Slowly, Jael blinked at Akiva. Why indeed?You had only to look at the bastard to see whose blood was stronger. Black hair, tawny skin—not as dark as Festival’s had been, but closer to it than to Joram’s fair flesh. The eyes, of course, were purely hers, and sympathy for magic? In case there had still been doubt.
Joram should have listened to his brother. He should have let him exercise his wrath in whatever way he saw fit, but instead he’d mocked him and banished him to eat his meals alone, saying he couldn’t bear the sucking sounds he made.

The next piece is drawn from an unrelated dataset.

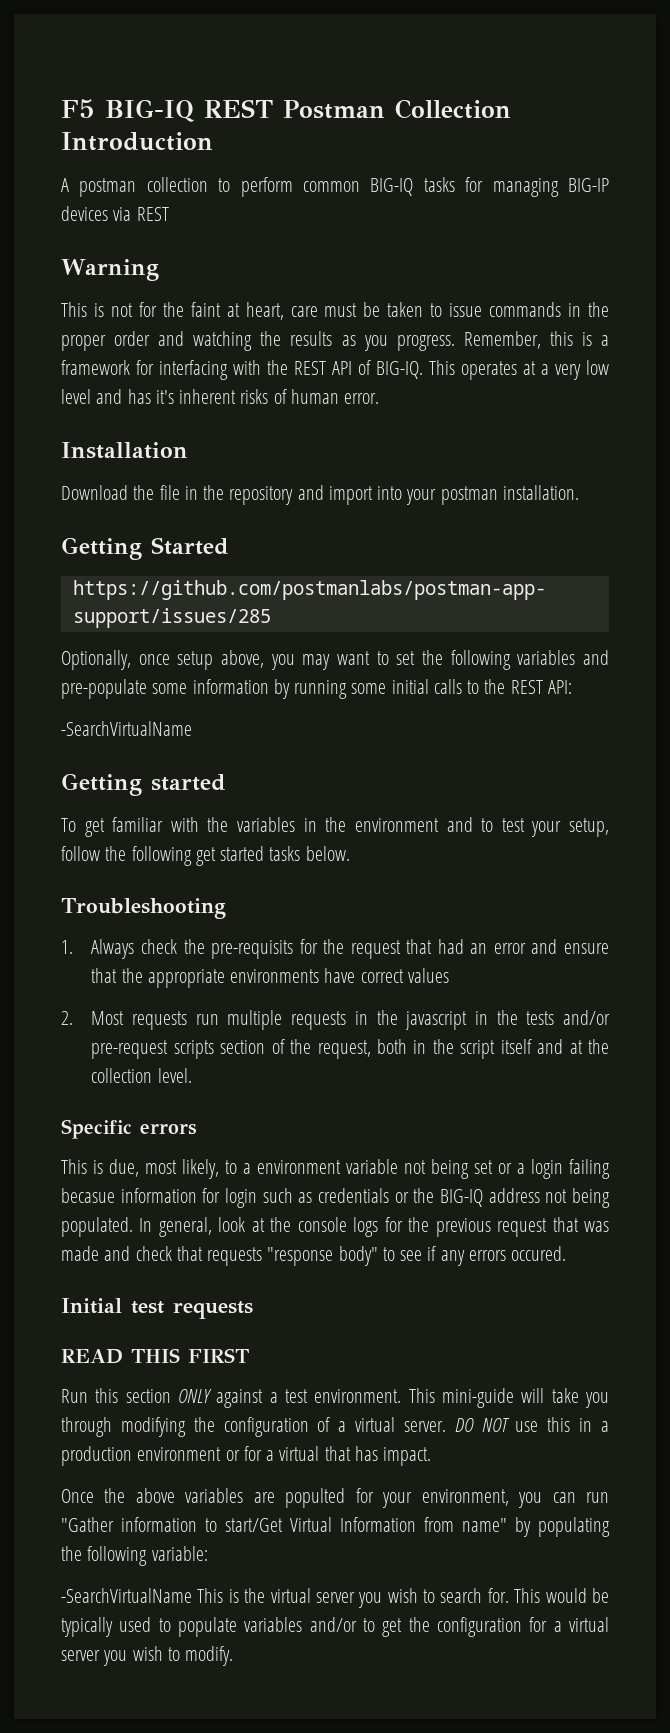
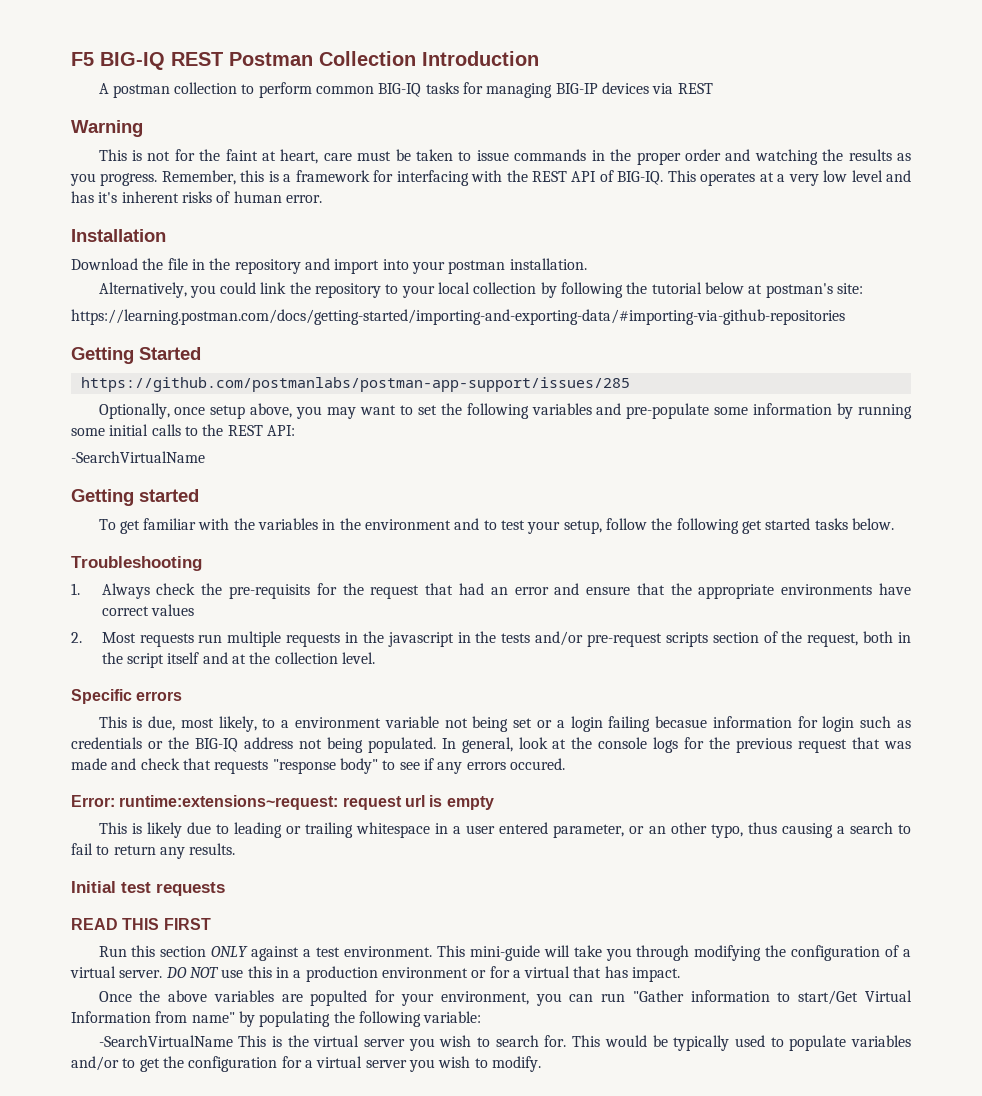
(579, 492) none -> [98,282,863,298] [71,309,845,325] // Alternatively, you could link the repository to your local collection by following the tutorial below at postman's site: // https://learning.postman.com/docs/getting-started/importing-and-exporting-data/#importing-via-github-repositories
(567, 1253) none -> [71,795,494,810] [98,822,911,838] [71,843,236,859] // Error: runtime:extensions~request: request url is empty // This is likely due to leading or trailing whitespace in a user entered parameter, or an other typo, thus causing a search to fail to return any results.

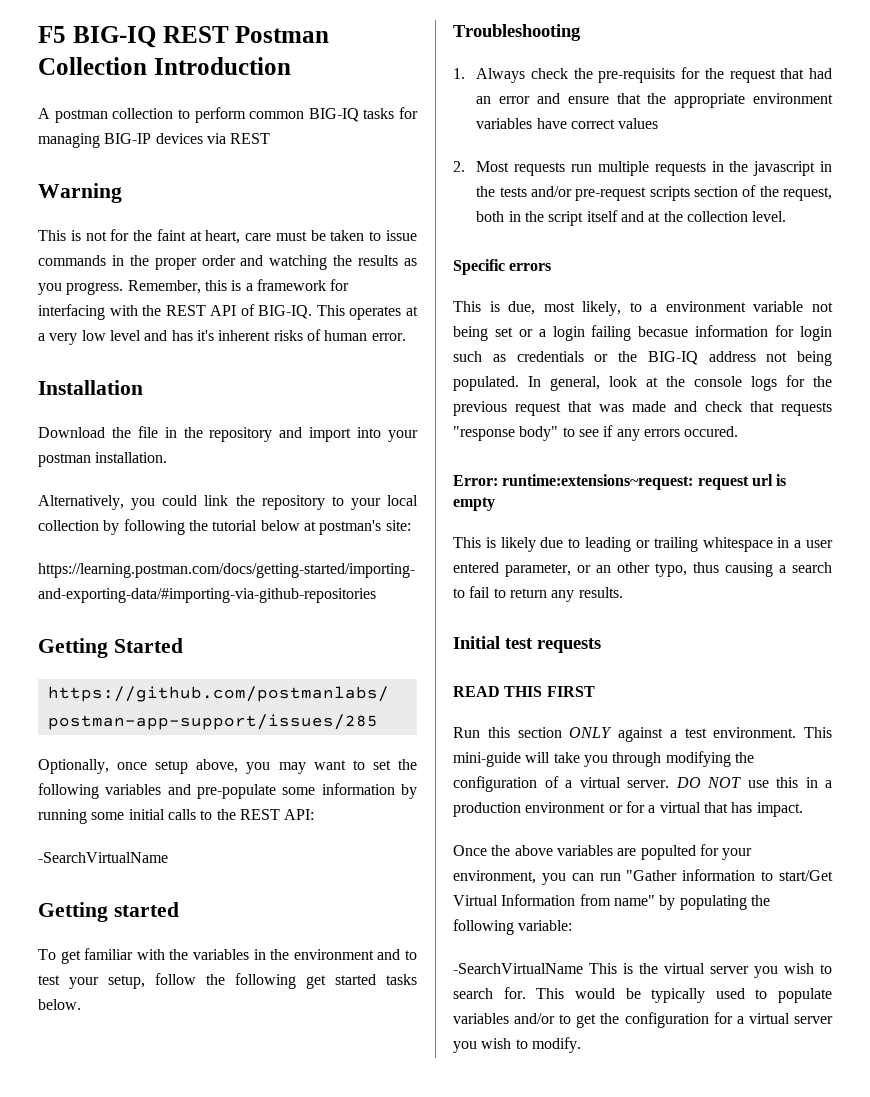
[781,584,873,595] environments -> [753,93,833,104] [476,118,533,129] environment variables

Well, Jael could afford to laugh about it now, couldn’t he? And make all the sucking sounds he liked while doing so.
“Beast’s Bane,” he said, stepping forward but not too far forward, keeping a thick barrier of his soldiers in place, two score Dominion between himself and the intruders, and ten of them wielding the very special weapons that had subdued Akiva so spectacularly before: bare hands.
Not their own, of course. Withered and mummy-brown, some clawed, all inked with the devil’s eyes, they held them out before themselves, the severed hands of chimaera warriors.
At the sight of them, the beast by Akiva’s side emitted a growl low in his throat. The ruff of spikes at his neck lifted, bristling, and opened like a deadly flower. He seemed to double in size right there, becoming a battlefield nightmare, all the more terrible for the stark contrast between himself and this ornate room he suddenly seemed to fill.
It chilled Jael. Even safe behind his barricade of flesh and living fire, and even expecting it—thanks to the warning of that monstrous woman who was to be his human benefactor—the sight appalled him. Not the chimaera itself, but seraph and chimaera standing together? The beasts had been his brother’s crusade. Jael had his sights set on a new enemy, but nevertheless, the alliance he saw before him here marked a thousand years turned inside out—a cancer that must not be permitted to spread through Eretz.
When he returned, he would crush any sign of it. The rest of the rebellion must be crushed already, he thought with satisfaction. Why else would these three come to him alone, without an army at their back? He wanted to laugh at them for fools, but he saw how narrow his salvation had been and a shudder stopped him cold. If not for the woman’s warning, he would have been asleep in that bed when they slipped through the window.